A vertical SMD pass-through fuse according to another exemplary embodiment of the present disclosure may include an electrically insulative fuse body, a fusible element disposed on a first side of the fuse body and extending between a first terminal and a second terminal through a cavity in the first side of the fuse body, an electrically insulative cap having a dome portion and a flange portion extending from the dome portion, wherein the dome portion is disposed on the fusible element and the flange portion is secured to the fuse body, and an electrically conductive lead frame having an arch portion and an elongated shank portion extending from the arch portion, wherein the arch portion is disposed in planar engagement with a shank portion of the cap, the dome portion of the cap extending through a hole in the arch portion, the arch portion being connected to the first terminal, the shank portion extending away from the fuse body.

Drawings

Fig. 1 is an exploded view showing a vertical Surface Mount Device (SMD) through fuse according to an exemplary embodiment of the present disclosure in an unassembled state;

fig. 2A and 2B are front and rear perspective views illustrating the vertical SMD pass-through fuse shown in fig. 1 in an assembled state;

FIG. 3A is a cross-sectional side view showing an alternative embodiment of the vertical SMD pass-through fuse shown in FIGS. 2A and 2B;

FIG. 3B is a cross-sectional side view showing another alternative embodiment of the vertical SMD pass-through fuse shown in FIGS. 2A and 2B;

fig. 4A and 4B are perspective views illustrating the vertical SMD pass-through fuse shown in fig. 2A and 2B mounted on a printed circuit board;

fig. 5 is a side view illustrating another vertical SMD pass-through fuse according to an exemplary embodiment of the present disclosure;

fig. 6 is a side view illustrating another vertical SMD pass-through fuse according to an exemplary embodiment of the present disclosure;

fig. 7A and 7B are front and rear perspective views illustrating another vertical SMD pass-through fuse according to an exemplary embodiment of the present disclosure;

FIG. 8 is a side view showing several vertical SMD pass-through fuses according to an alternative embodiment of the present disclosure;

FIG. 9A is a front view showing a convenient packaging arrangement for caps according to the present disclosure;

fig. 9B is a front view showing a convenient packaging arrangement for a fuse board according to the present disclosure.

Detailed Description

A vertical Surface Mount Device (SMD) pass-through fuse according to the present disclosure will now be described more fully with reference to the accompanying drawings, in which preferred embodiments of the vertical SMD pass-through fuse are presented. It should be understood, however, that the vertical SMD pass-through fuse may be implemented in many different forms and should not be construed as limited to the embodiments set forth herein. Rather, these embodiments are provided so that this disclosure will convey to those skilled in the art certain exemplary aspects of the vertical SMD pass-through fuse.

Referring to fig. 1 to 2B, there are shown exploded and perspective views illustrating a vertical SMD pass-through fuse 10 (hereinafter referred to as "fuse 10") according to an exemplary non-limiting embodiment of the present disclosure. For convenience and clarity, terms such as "front," "back," "top," "bottom," "upper," "lower," "vertical," "horizontal," "lateral," and "longitudinal" may be used herein to describe the relative positions and orientations of the various components of fuse 10, with each component being shown in fig. 1-2B with respect to the geometry and orientation of fuse 10. The terminology includes the words specifically mentioned, derivatives thereof and words of similar import.
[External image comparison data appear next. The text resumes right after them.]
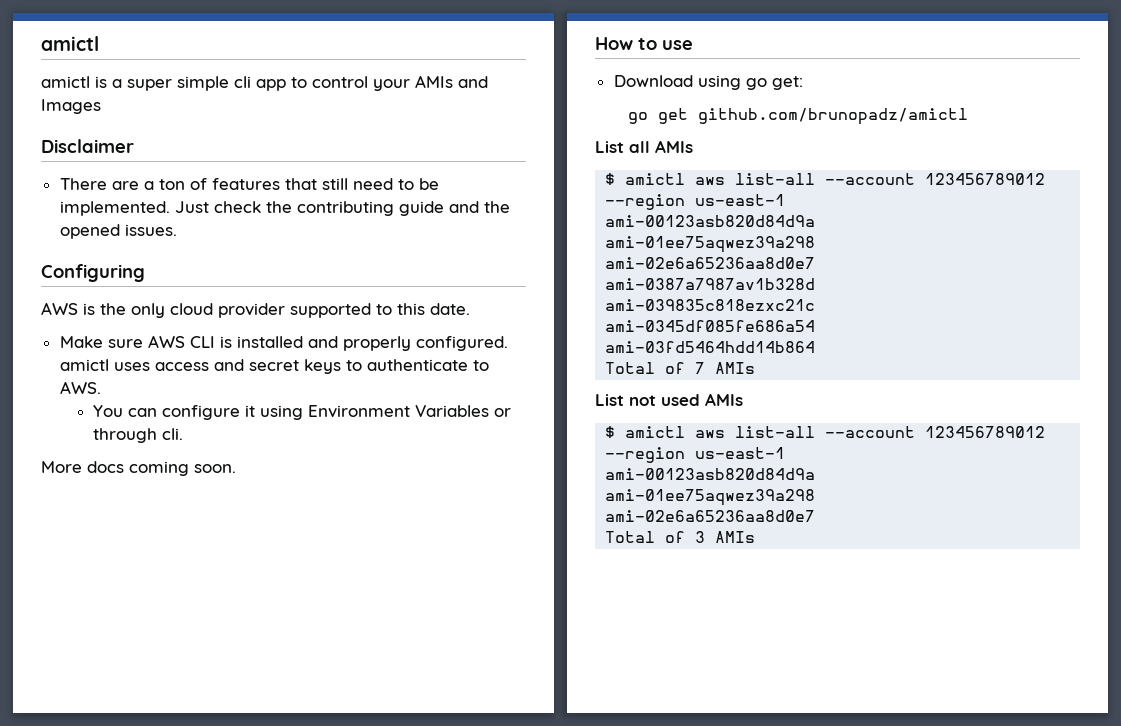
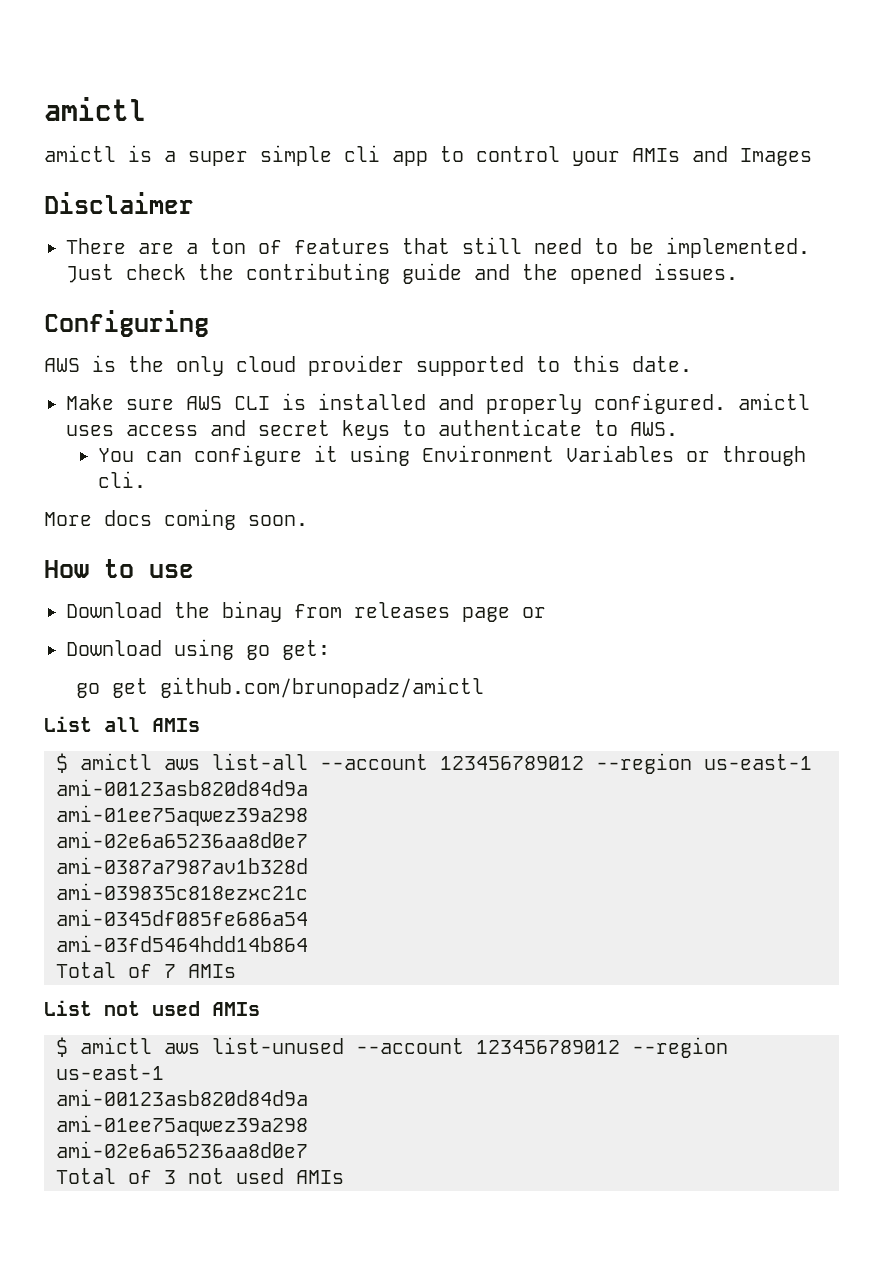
(693, 45) none -> [66,601,546,622] // Download the binay from releases page or
[735,426,816,438] list-all -> [212,1037,344,1054] list-unused
(706, 537) none -> [188,1168,284,1184] not used

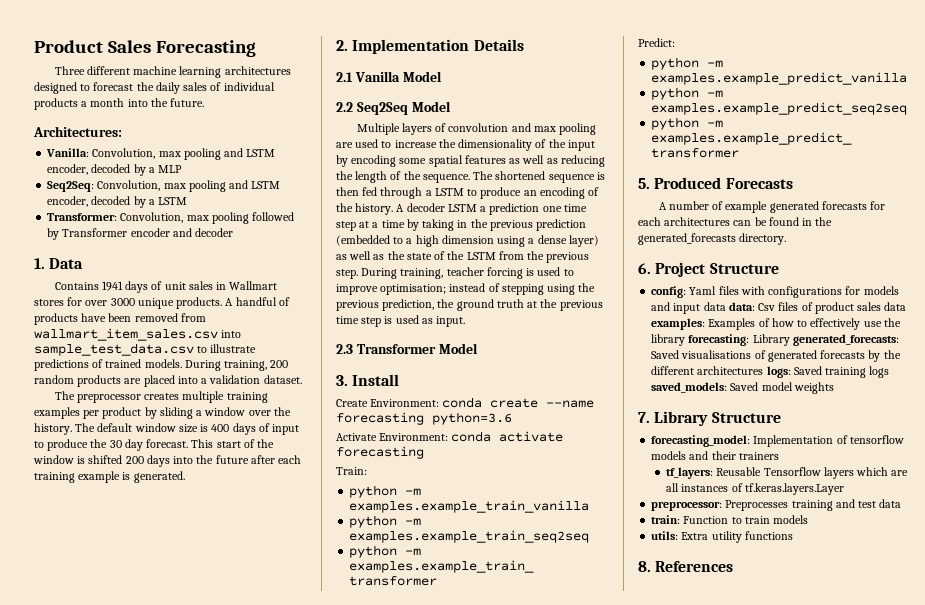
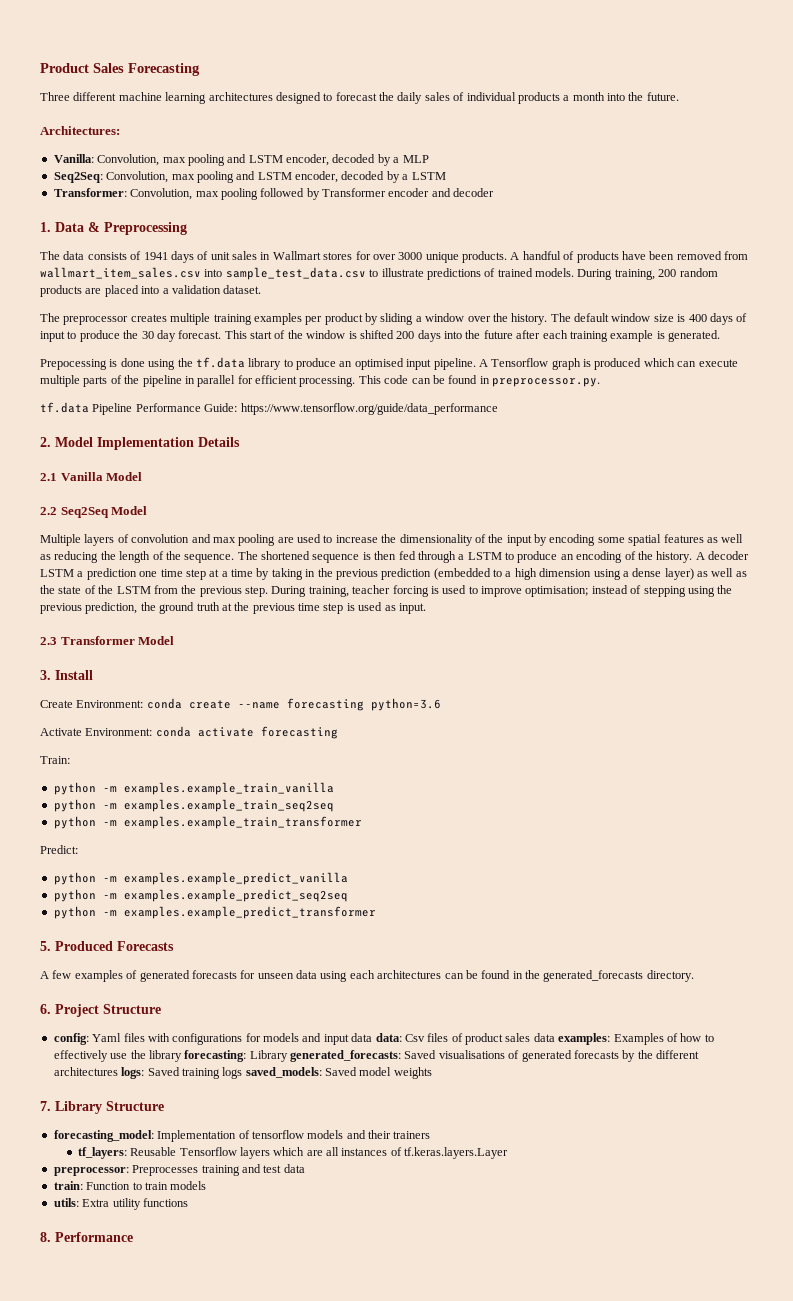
[54,282,99,290] // Contains -> [88,222,187,235] [40,251,142,260] & Preprocessing // The data consists of
(185, 477) none -> [40,357,738,370] [40,375,600,387] [40,402,498,415] // Prepocessing is done using the tf.data library to produce an optimised input pipeline. A Tensorflow graph is produced which can execute multiple parts of the pipeline in parallel for efficient processing. This code can be found in preprocessor.py. // tf.data Pipeline Performance Guide: https://www.tensorflow.org/guide/data_performance
(348, 45) none -> [55,437,93,447] Model
[668,201,885,213] number of example generated forecasts for -> [52,970,348,982] few examples of generated forecasts for unseen data using
[655,561,734,572] References -> [55,1232,133,1242] Performance

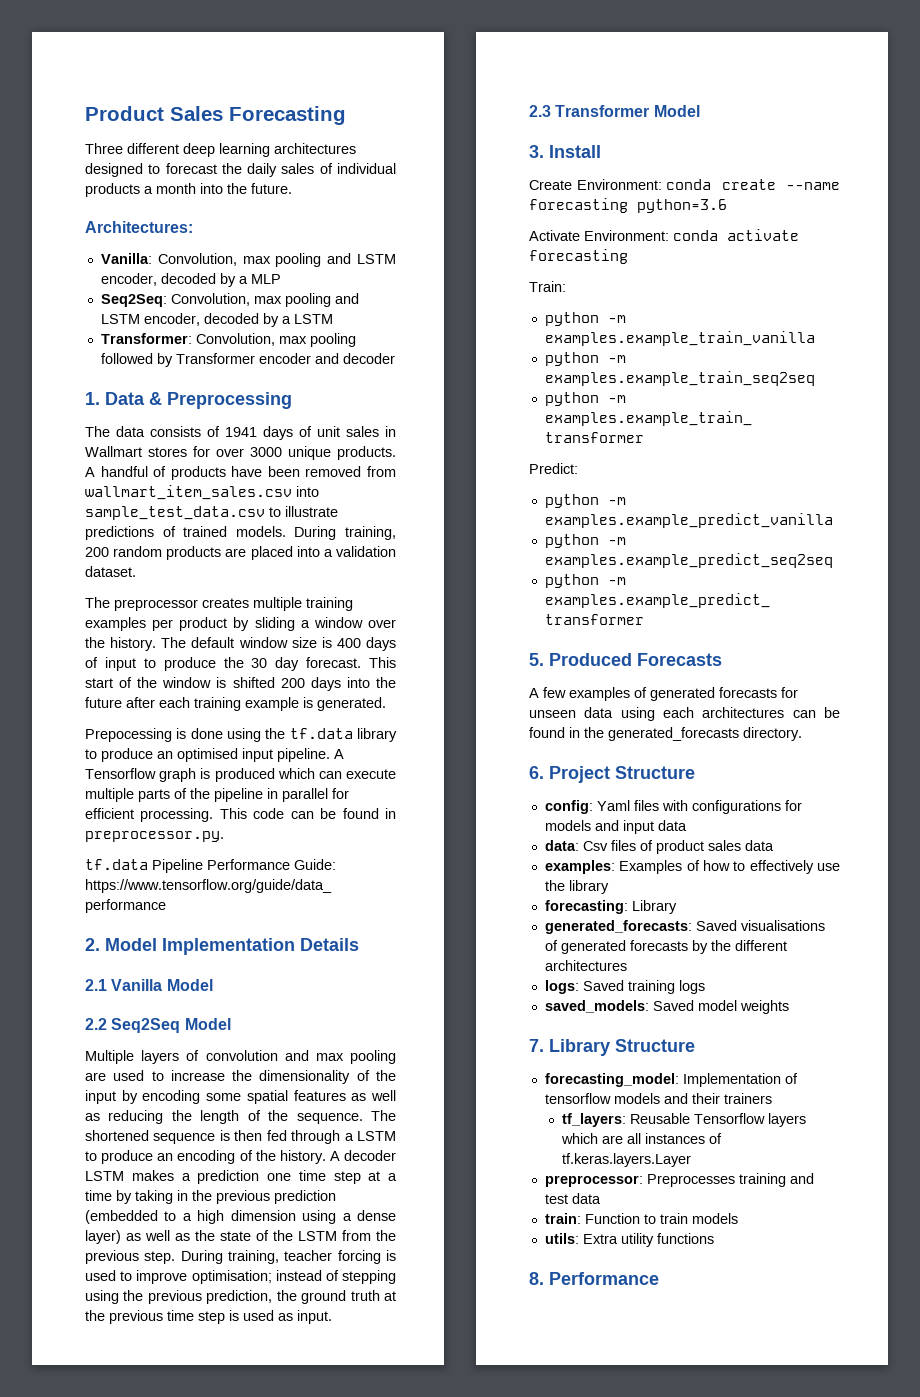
[118,92,162,101] machine -> [183,143,215,157] deep
(74, 573) none -> [131,1170,174,1181] makes
(373, 1037) none -> (687, 825) //
(555, 1037) none -> (774, 845) //
(182, 1056) none -> (609, 887) //
(288, 1056) none -> (677, 907) //
(118, 1071) none -> (627, 965) //
(243, 1073) none -> (705, 987) //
Referring to fig. 1, a fuse 10 shown in an unassembled state may include a fuse body 12, a fuse plate 14, a cap 16, and a lead frame 18. The fuse body 12 may be a generally rectangular or block-shaped member formed of an electrically insulating material (e.g., plastic, polymer, ceramic, etc.) and may have a cavity 20 formed in a front surface thereof. The fuse body 12 may also include various surface features, protrusions, and contours for receiving and securing a fuse plate 14 as described in detail below.

The fuse plate 14 may be a generally planar member formed from a plate or sheet of electrically conductive material (e.g., stamped from a zinc plate, copper plate, tin plate, etc.) and may include a fusible element 22 extending between a first terminal 24 and a second terminal 26. The first terminal 24 and the second terminal 26 may include flanges 28 extending in opposite directions from side edges thereof to fit within complementary recesses or grooves 30 formed in a front edge of the fuse body 12. When the fuse 10 is assembled, the mating engagement between the flange 28 and the recess 30 may facilitate precise positioning and secure engagement between the fuse plate 14 and the fuse body 12 (as shown in fig. 2A and 2B), with the fusible element 22 extending over the cavity 20 in the front surface of the fuse body 12. Additionally, when the flange 28 is disposed within the groove 30, the fuse plate 14 may be recessed relative to the front edge of the fuse body 12, with the fusible element 22 disposed within the cavity 20, thereby facilitating encapsulation of the fusible element 22, as further described below.

The fusible element 22 may be configured to melt, disintegrate, or otherwise open if the current flowing through the fuse plate 14 exceeds a predetermined threshold or "current rating" of the fuse 10. In certain embodiments, the fusible element 22 may have a serpentine shape as shown in fig. 1. The present disclosure is not limited thereto. In various embodiments, the fusible element 22 may include perforations, slits, thinned or narrowed segments, and/or various other features to facilitate melting or breaking of the fusible element 22 relative to other portions of the fuse plate 14. In a non-limiting example, the fusible element 22 can be configured to have a current rating ranging between 2 amps and 80 amps.

The cap 16 may be formed of an electrically insulating material (e.g., plastic, polymer, ceramic, etc.) and may include a generally flat flange portion 31 extending from a central dome portion 32 defining an interior cavity (not shown in the figures). When the fuse 10 is assembled, the cap 16 may be mounted on the fuse plate 14 and the fuse body 12, the flange portion 31 of the cap 16 engages with the front edge of the fuse body 12, and the dome portion 32 of the cap 16 covers the fusible element 22. The flange portion 31 of the cap 16 may be fixed to the front edge of the fuse body 12 by ultrasonic welding, laser welding, epoxy, or the like. Thus, the fusible element 22 may be enclosed within and may extend through a cavity defined by the cap 16 and the fuse body 12, and the first terminal 24 and the second terminal 26 may protrude from the top and bottom of the cavity and may extend above and below the fuse body 12 and the cap 16. In various embodiments of the fuse 10, a fuse fill material, such as sand, silicon dioxide, or the like (not shown), may be disposed within the chamber defined by the cap 16 and the fuse body 12, and may substantially surround the fusible element 22 for extinguishing an arc that may propagate when the fusible element 22 opens under overcurrent conditions.

The lead frame 18 may be formed from a single piece of conductive material (e.g., stamped from a sheet of zinc, copper, tin, etc.) and is generally wedge-shaped with an elongated shank 36 extending from the bottom of an arch 38. The arch 38 may have a hole 40 formed therein and adapted to matingly receive the dome 32 of the cap 16, as further described below.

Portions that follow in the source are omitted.